Minutos depois chegou a reportagem da Band. Os manifestantes se dirigiram para a entrada da prefeitura, onde um cinegrafista da Band esperava para fazer a reportagem. Logo assim que os manifestantes deixaram o prédio da prefeitura um guarda municipal se apressou para passar um cadeado no portão e evitar que os manifestantes novamente entrassem no prédio.
Do lado de fora, as manifestantes se reuniram para dar entrevista ao canal televisivo denunciando o descaso do poder municipal. Na entrevista, os manifestantes relataram os problemas econômicos que estão passando devido ao atraso do benefício. Por volta de 17:20h, depois de três horas de manifestação, o ato se encerrou e os ex-moradores retornaram para Mangueira.
No dia 13 de maio de 2018 foi demolido o primeiro dos três prédios do IBGE, que eram ocupados pelas famílias, na Mangueira. No espetáculo montado pela prefeitura na época, o prefeito disse: “O dia 13 de maio não é apenas o Dia das Mães, é também o dia da libertação dos escravos. E hoje caiu uma senzala, talvez uma das últimas a cair no Rio. Mas caiu. Caiu a senzala da Mangueira. Ali, há 25 anos moravam muitos escravos. Não há outra denominação. Aquela população vivia em escombros, sem água e sem luz, como numa senzala”. O discurso do prefeito comparou os ex-moradores da ocupação a escravos. Além de dizer que o lugar em que eles moravam era uma senzala.
A realidade é que a ocupação, com todos os seus problemas, era também um lugar de moradia, precário, porém uma moradia. Como uma das moradoras relatou durante a manifestação: “A gente era feliz lá e não sabia”. A mesma moradora confessou que a ocupação tinha diversos problemas, contudo elas não queriam sair de lá para ficar nessa situação de insegurança, em que não sabem se o aluguel social vai cair ou não.

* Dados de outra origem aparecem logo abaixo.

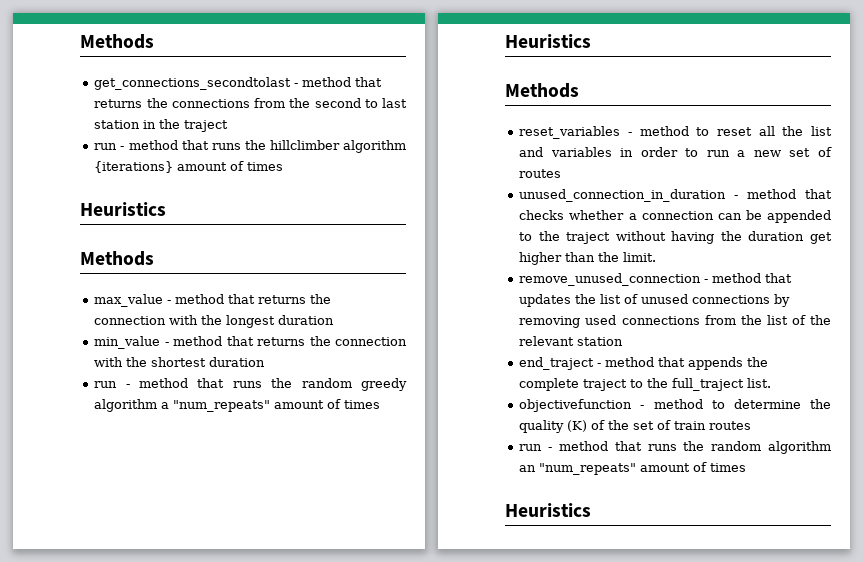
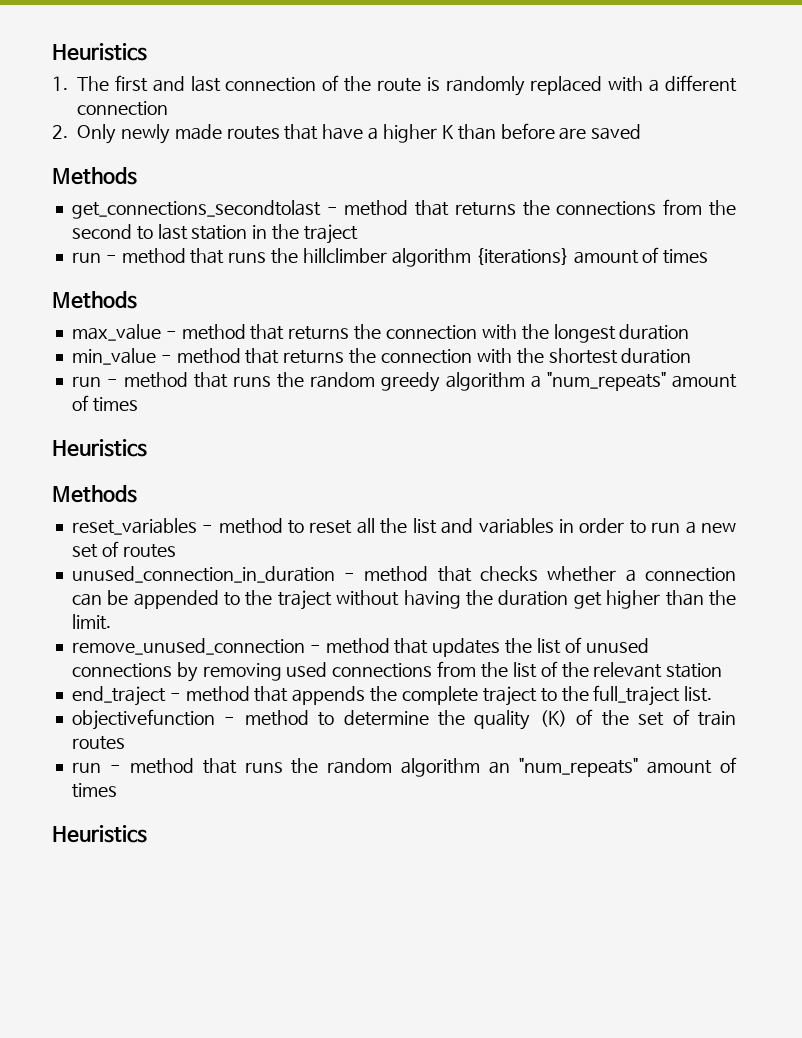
(80, 41) none -> [52,43,147,61] [52,75,738,96] [77,101,168,116] [52,123,642,144] Heuristics // 1. The first and last connection of the route is randomly replaced with a different connection // 2. Only newly made routes that have a higher K than before are saved //
[80,202,166,216] // Heuristics -> (709, 256) none

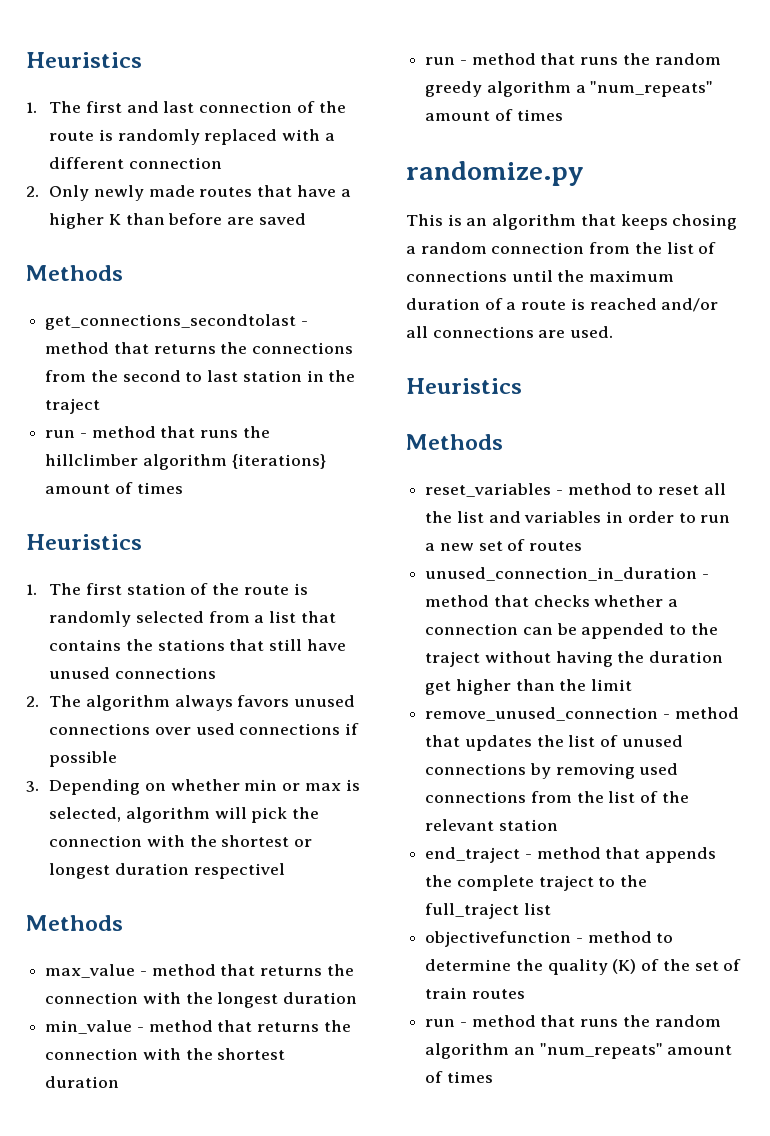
(709, 256) none -> [26,534,142,550] [26,583,308,595] [49,611,336,627] [49,639,346,651] [49,667,216,679] [26,695,356,711] [49,723,360,735] [49,751,118,767] [26,779,360,795] [49,807,320,823] [49,835,313,847] [49,863,285,879] // Heuristics // 1. The first station of the route is randomly selected from a list that contains the stations that still have unused connections // 2. The algorithm always favors unused connections over used connections if possible // 3. Depending on whether min or max is selected, algorithm will pick the connection with the shortest or longest duration respectivel
(138, 404) none -> [406,161,584,186] [406,214,738,230] [406,242,717,254] [406,270,675,282] [406,298,719,312] [406,326,614,338] // randomize.py // This is an algorithm that keeps chosing a random connection from the list of connections until the maximum duration of a route is reached and/or all connections are used.
[71,614,111,630] limit. -> [591,679,633,691] limit
[684,686,713,702] list. -> [523,903,551,915] list
[52,825,147,843] // Heuristics -> (493, 1077) none

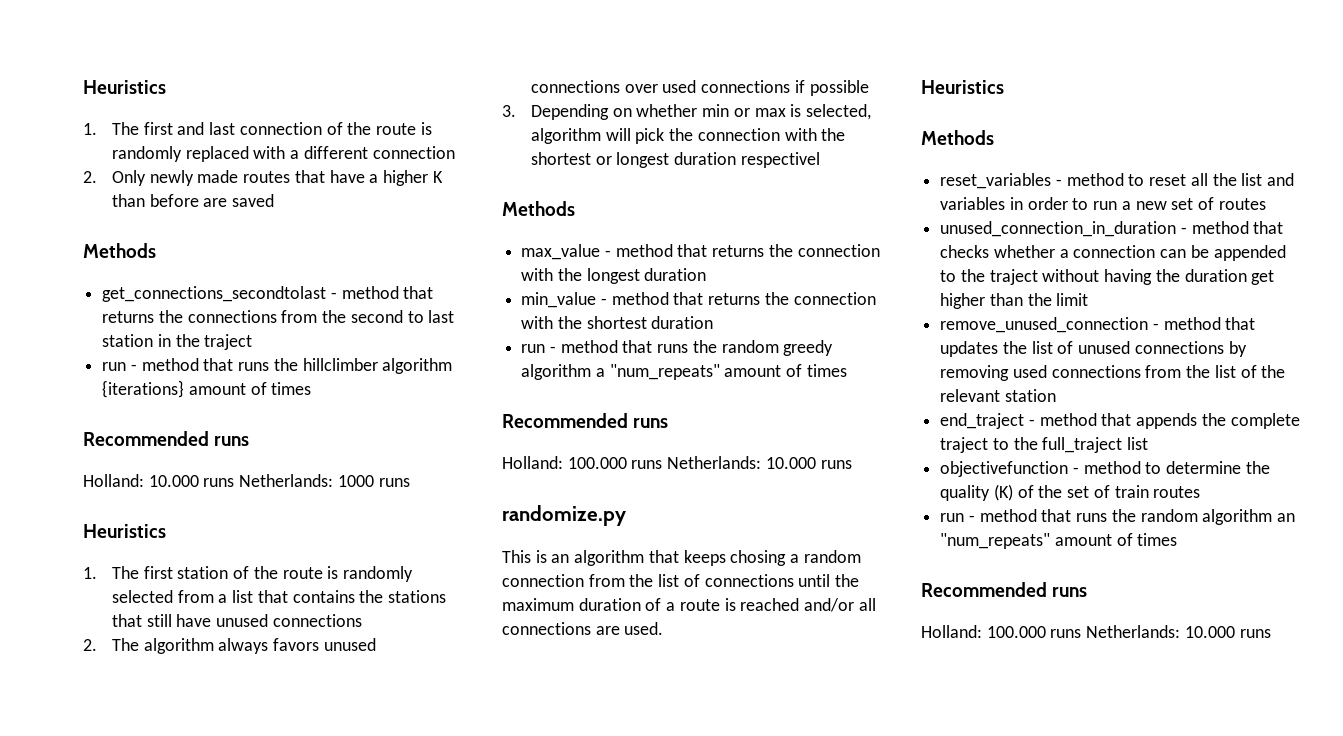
(183, 488) none -> [83,431,250,446] [83,474,410,487] // Recommended runs // Holland: 10.000 runs Netherlands: 1000 runs
(563, 115) none -> [502,413,669,428] [502,456,852,469] // Recommended runs // Holland: 100.000 runs Netherlands: 10.000 runs
(493, 1077) none -> [921,582,1088,597] [921,625,1271,638] // Recommended runs // Holland: 100.000 runs Netherlands: 10.000 runs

O dia 13 de maio não é mais comemorado por grande parte dos negros brasileiros, pois a abolição em 1888 foi inconclusa. Pois, os negros ficaram sem casa, terra, educação ou ao menos uma indenização pelos anos de cárcere, no período da escravidão. Da mesma forma, acontece com os ex-moradores da IBGE e do Amarelinho, ao contrário do que disse o chefe do poder executivo municipal, o dia 13 de maio, de 2018, não significou o fim de uma luta por moradia. E sim a continuidade da luta pelo sonho da casa própria e digna.
Jorge Amilcar de Castro Santana é professor de história. Formado em história pela UERJ-FFP, mestre em Ciências Sociais pela UERJ-PPCIS e doutorando em Ciências Sociais pela UERJ-PPCIS. Jorge foi um dos diretores do documentário Nosso Sagrado.